▶ Problem statement:
Keep only those lines of the records that include the string "none".

....................

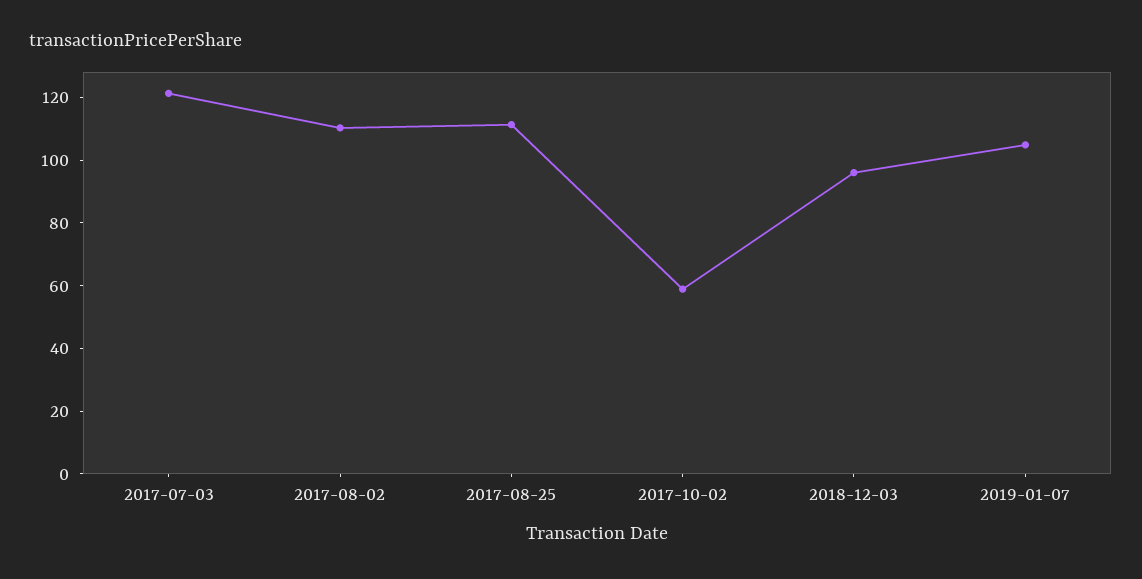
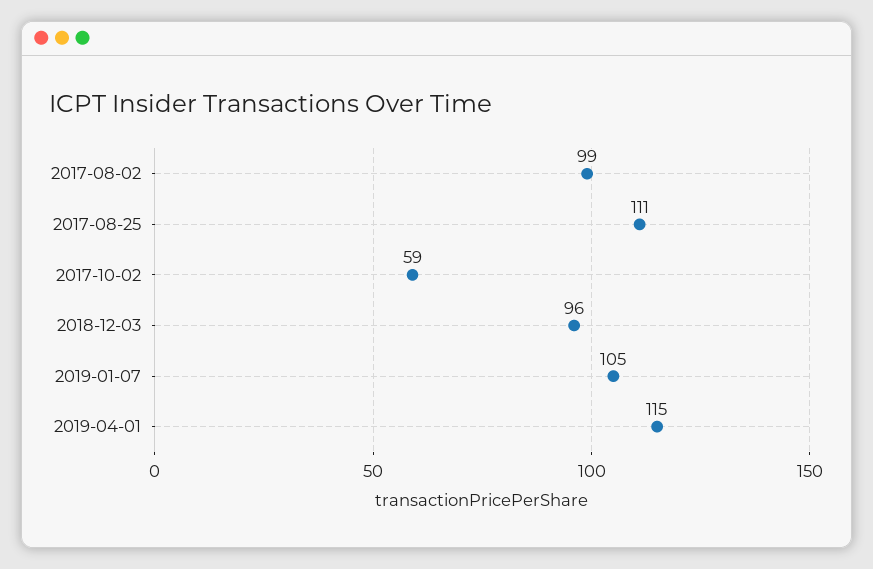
2017-07-03: 120 -> none
2017-08-02: 110 -> 99
2019-04-01: none -> 115

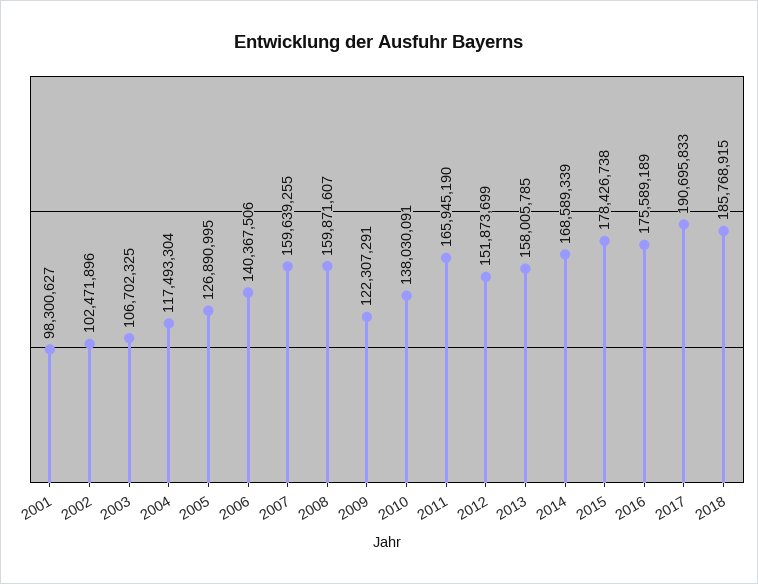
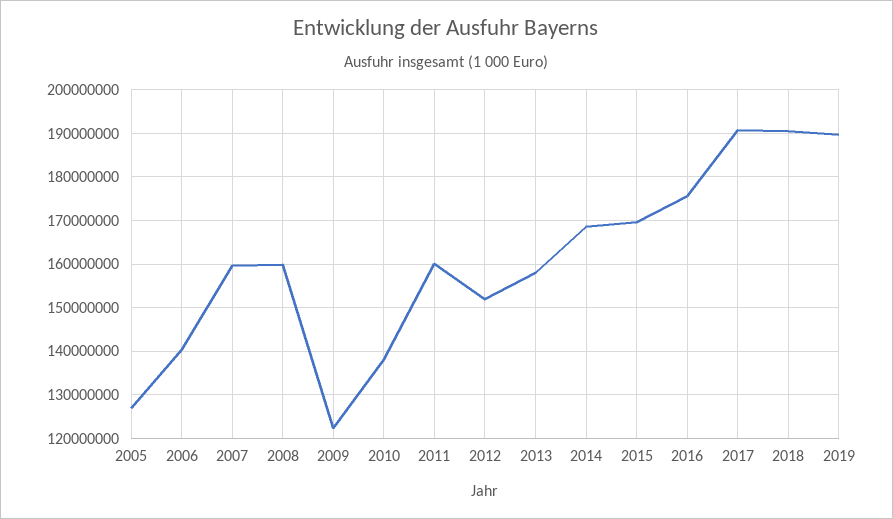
2001: 98300627 -> none
2002: 102471896 -> none
2003: 106702325 -> none
2004: 117493304 -> none
2011: 165945190 -> 160000000
2015: 178426738 -> 170000000
2018: 185768915 -> 190000000
2019: none -> 190000000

....................

▶ Result:
2017-07-03: 120 -> none
2019-04-01: none -> 115
2001: 98300627 -> none
2002: 102471896 -> none
2003: 106702325 -> none
2004: 117493304 -> none
2019: none -> 190000000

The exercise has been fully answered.